Q: How do you identify investment opportunities in a volatile or downtrend market?
A: In an environment of subdued growth, investors have to work harder to uncover opportunities. At UOBAM (Malaysia), we help investors meet their mid-to long-term investment objectives through our disciplined investment approach. Through bottom-up analysis, we identify undervalued stocks with the potential to deliver capital appreciation and/or attractive dividend yield. We adopt a stringent evaluation approach to select companies that have a robust and sustainable business model, strong management, and attractive valuations. By focusing on a company’s financial fundamentals, we seek to help our clients achieve their investment objectives, regardless of market direction.

Q: How can investors achieve higher growth and regular income from their portfolio?
A: Investors can benefit from both income and growth when they invest in a fund or portfolio that provides exposure to both equities and fixed income. The fixed income mix in the portfolio provides a regular income stream, while the equity portion focuses on stocks that provide yields for capital appreciation. One such fund is the United Bond and Equity Strategy Trust Fund, a balanced fund which invests inequities and equity-related securities such as warrants, fixed income securities and money market instruments. As at 31July 2016, the fund returned a yield of 10.47 per cent and provided income distribution of 2.20sen per unit.

Q: With global bond yields at record lows, where do you see value across the bond markets?
A: For the long term, we like emerging market (EM) bonds and our bond strategy for 2016 has been ‘to buy the fear’. This means going against market sentiment and buying at lower prices when everyone is selling.

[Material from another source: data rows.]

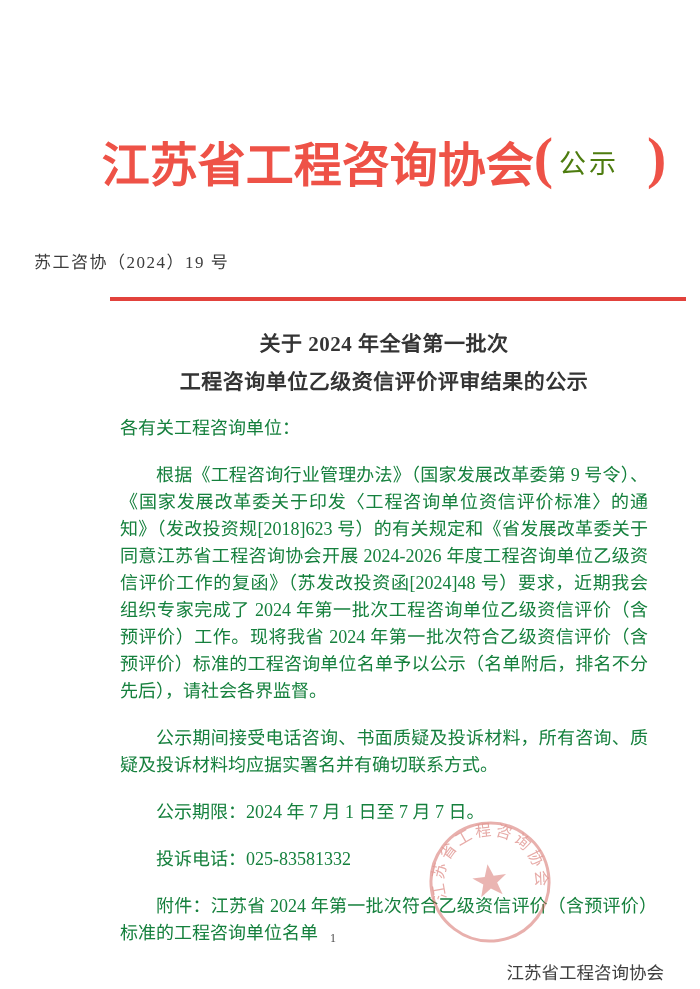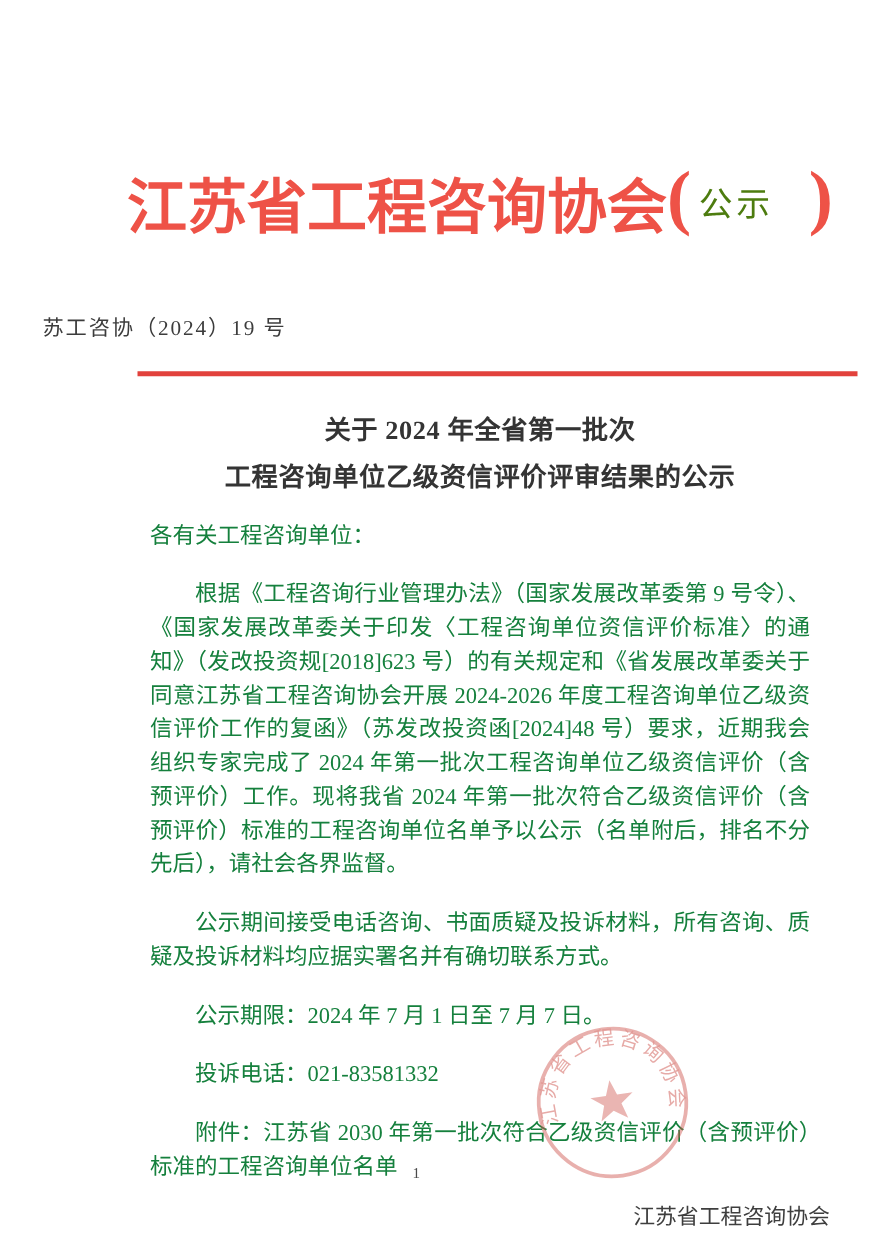--- a/index.html
+++ b/index.html
@@ -147,22 +147,22 @@
   <div class="doc-title">
     <div>关于 2024 年全省第一批次</div>
     <div>工程咨询单位乙级资信评价评审结果的公示</div>
   </div>
 
   <div class="body-text">
     <p>各有关工程咨询单位：</p>
     <p class="indent">根据《工程咨询行业管理办法》（国家发展改革委第 9 号令）、《国家发展改革委关于印发〈工程咨询单位资信评价标准〉的通知》（发改投资规[2018]623 号）的有关规定和《省发展改革委关于同意江苏省工程咨询协会开展 2024-2026 年度工程咨询单位乙级资信评价工作的复函》（苏发改投资函[2024]48 号）要求，近期我会组织专家完成了 2024 年第一批次工程咨询单位乙级资信评价（含预评价）工作。现将我省 2024 年第一批次符合乙级资信评价（含预评价）标准的工程咨询单位名单予以公示（名单附后，排名不分先后），请社会各界监督。</p>
     <p class="indent">公示期间接受电话咨询、书面质疑及投诉材料，所有咨询、质疑及投诉材料均应据实署名并有确切联系方式。</p>
     <p class="indent">公示期限：2024 年 7 月 1 日至 7 月 7 日。</p>
-    <p class="indent">投诉电话：021-83581332</p>
-    <p class="indent">附件：江苏省 2030 年第一批次符合乙级资信评价（含预评价）标准的工程咨询单位名单</p>
+    <p class="indent">投诉电话：025-83581332</p>
+    <p class="indent">附件：江苏省 2024 年第一批次符合乙级资信评价（含预评价）标准的工程咨询单位名单</p>
   </div>
 
   <div class="signature">
     <div class="sig-inner">
       <div>江苏省工程咨询协会</div>
     </div>
   </div>
 
   <svg class="seal" viewBox="0 0 164 164" aria-hidden="true">
     <defs>

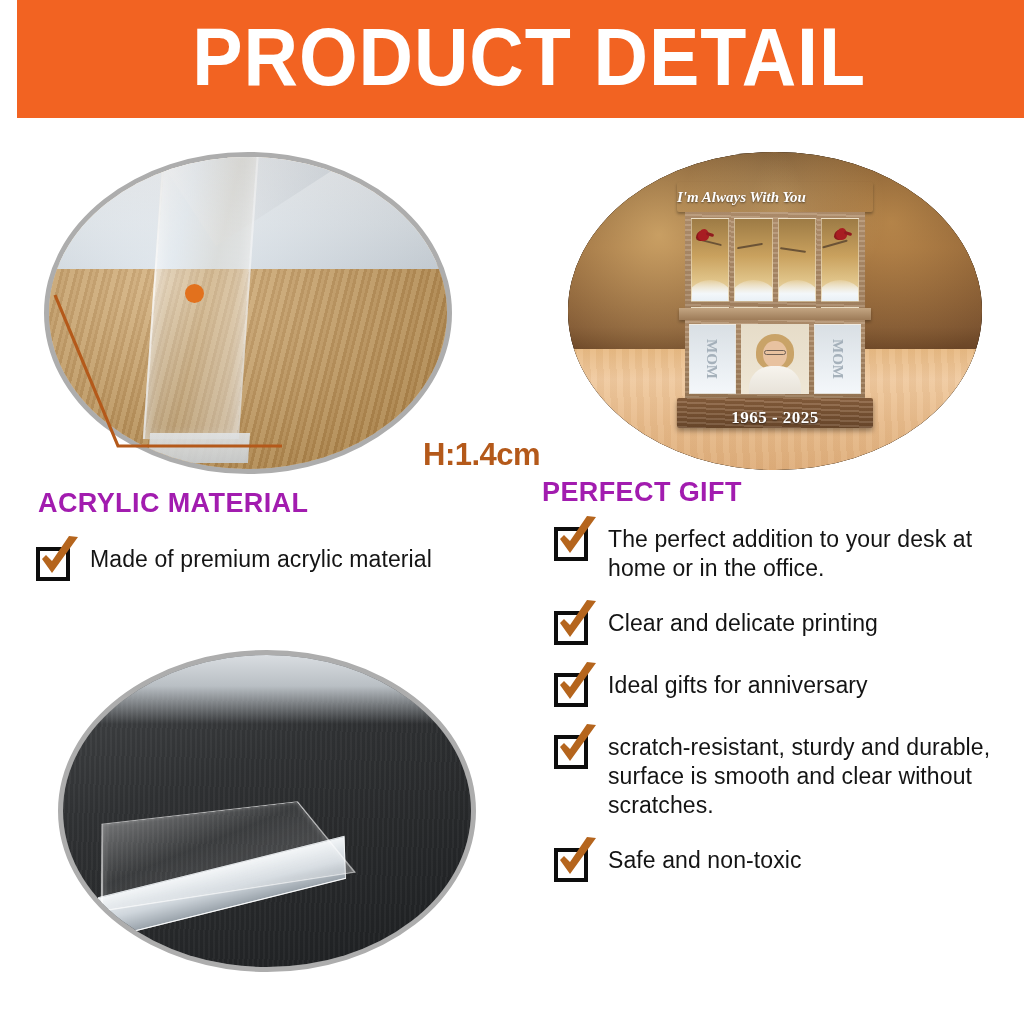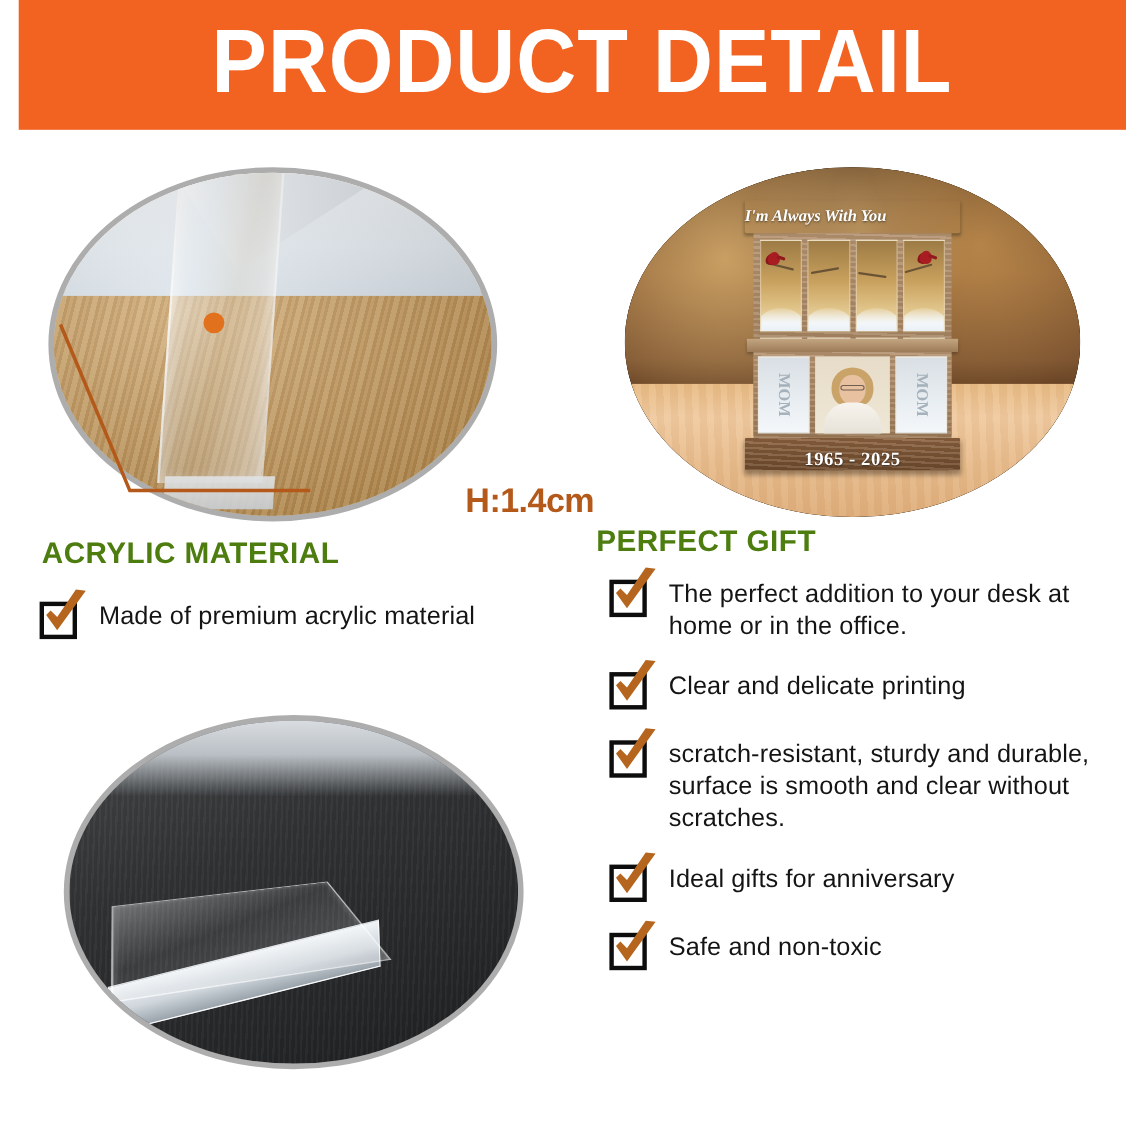--- a/index.html
+++ b/index.html
@@ -420,21 +420,21 @@
     font-size: 17px;
     letter-spacing: 0.5px;
     text-shadow: 0 1px 2px rgba(0,0,0,0.6);
   }
 
   
   .section-heading {
     position: absolute;
     font-size: 27px;
     font-weight: bold;
-    color: #4d7c0f;
+    color: #a21caf;
     letter-spacing: 0.4px;
     white-space: nowrap;
   }
   #heading-acrylic { left: 38px; top: 488px; }
   #heading-gift { left: 542px; top: 477px; }
 
   
   .check-list {
     position: absolute;
   }
@@ -607,30 +607,30 @@
     </div>
     <div class="check-text">Clear and delicate printing</div>
   </div>
 
   <div class="check-item">
     <div class="checkbox">
       <svg viewBox="0 0 50 48">
         <path d="M7,24 L17,38 L43,2 L34,1 L17,26 L11,20 Z" fill="#b5651d"></path>
       </svg>
     </div>
-    <div class="check-text">scratch-resistant, sturdy and durable, surface is smooth and clear without scratches.</div>
+    <div class="check-text">Ideal gifts for anniversary</div>
   </div>
 
   <div class="check-item">
     <div class="checkbox">
       <svg viewBox="0 0 50 48">
         <path d="M7,24 L17,38 L43,2 L34,1 L17,26 L11,20 Z" fill="#b5651d"></path>
       </svg>
     </div>
-    <div class="check-text">Ideal gifts for anniversary</div>
+    <div class="check-text">scratch-resistant, sturdy and durable, surface is smooth and clear without scratches.</div>
   </div>
 
   <div class="check-item">
     <div class="checkbox">
       <svg viewBox="0 0 50 48">
         <path d="M7,24 L17,38 L43,2 L34,1 L17,26 L11,20 Z" fill="#b5651d"></path>
       </svg>
     </div>
     <div class="check-text">Safe and non-toxic</div>
   </div>

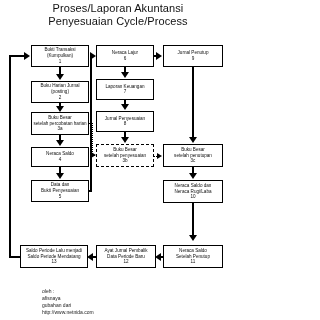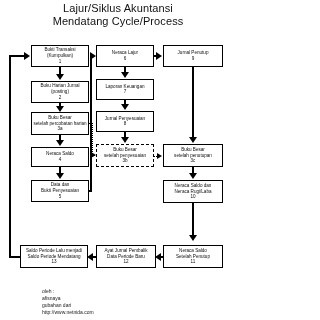--- a/index.html
+++ b/index.html
@@ -136,22 +136,22 @@
   .credit-line.link {
     color: #222;
   }
 </style>
 </head>
 <body>
 
 <div id="canvas">
 
   <div class="title-block">
-    <span class="title-line">Lajur/Siklus Akuntansi</span>
-    <span class="title-line">Mendatang Cycle/Process</span>
+    <span class="title-line">Proses/Laporan Akuntansi</span>
+    <span class="title-line">Penyesuaian Cycle/Process</span>
   </div>
 
   <div class="box" style="left:31px; top:45px; width:58px; height:22px;">
     <span class="box-line">Bukti Transaksi</span>
     <span class="box-line">(Kumpulkan)</span>
     <span class="box-num">1</span>
   </div>
 
   <div class="box" style="left:31px; top:81px; width:58px; height:22px;">
     <span class="box-line">Buku Harian Jurnal</span>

Over the last decade, we have seen EM bonds recover stronger than ever through different economic and financial crises. The asset class has matured and markets are also better managed with economic and financial safety buffers at hand to battle global headwinds. This asset class trades at a tighter spread than developed market bonds, and there are always opportunities to buy into mispriced bonds at attractive prices even during times of uncertainty. This allows investors to lock in attractive yields over the long term.